Dataset items
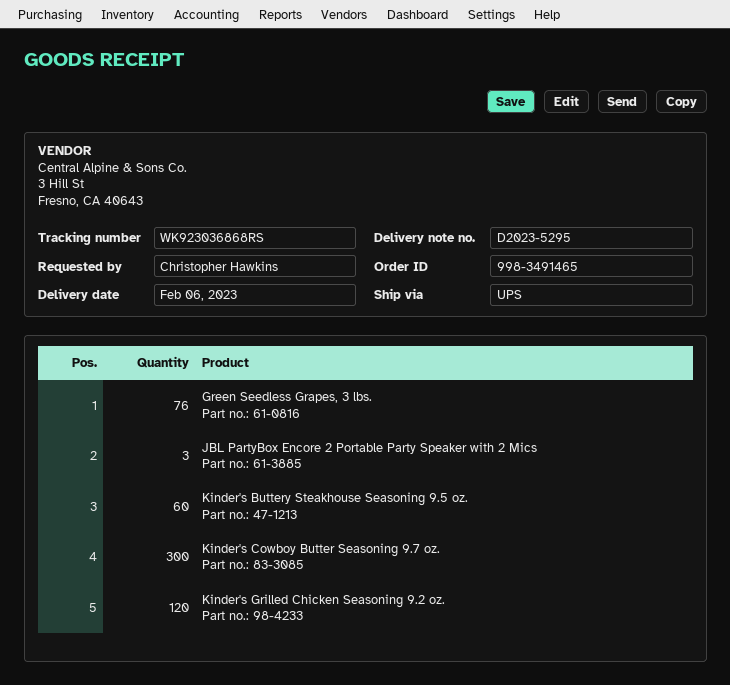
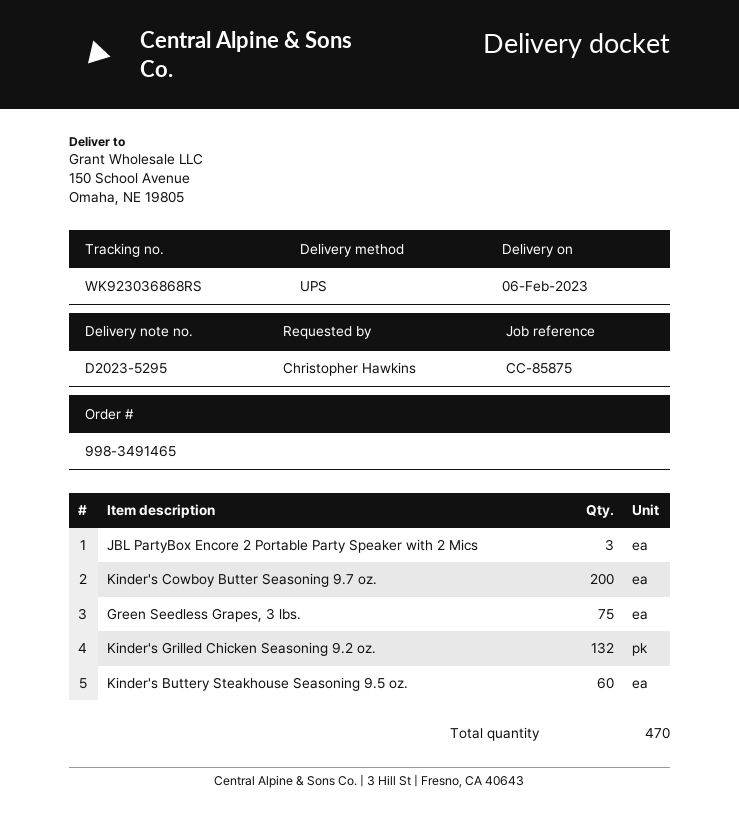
Green Seedless Grapes, 3 lbs.: 76 -> 75
Kinder's Cowboy Butter Seasoning 9.7 oz.: 300 -> 200
Kinder's Grilled Chicken Seasoning 9.2 oz.: 120 -> 132

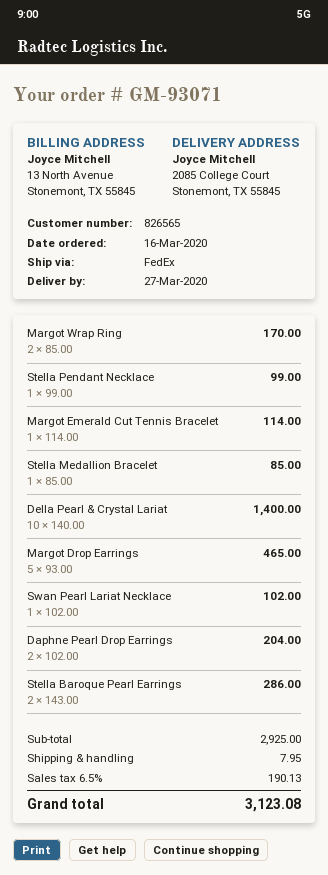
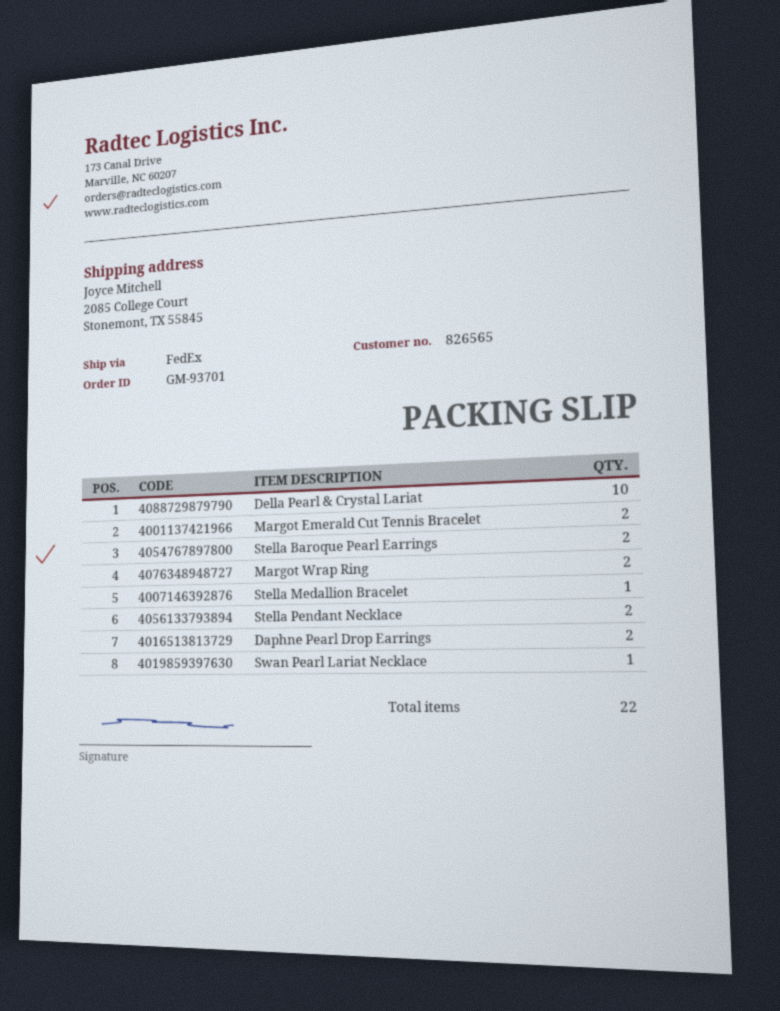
order number: GM-93071 -> GM-93701
Stella Pendant Necklace: 1 -> 2
Margot Emerald Cut Tennis Bracelet: 1 -> 2
Margot Drop Earrings: 5 -> none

**WHAT YOU ARE ASKED TO DO**
Repeat exactly, and only, the lines of the records above, starting with the line that contains "order number: GM-93071 -> GM-93701" and ending with the final line, both included.

**WRITTEN SOLUTION**
order number: GM-93071 -> GM-93701
Stella Pendant Necklace: 1 -> 2
Margot Emerald Cut Tennis Bracelet: 1 -> 2
Margot Drop Earrings: 5 -> none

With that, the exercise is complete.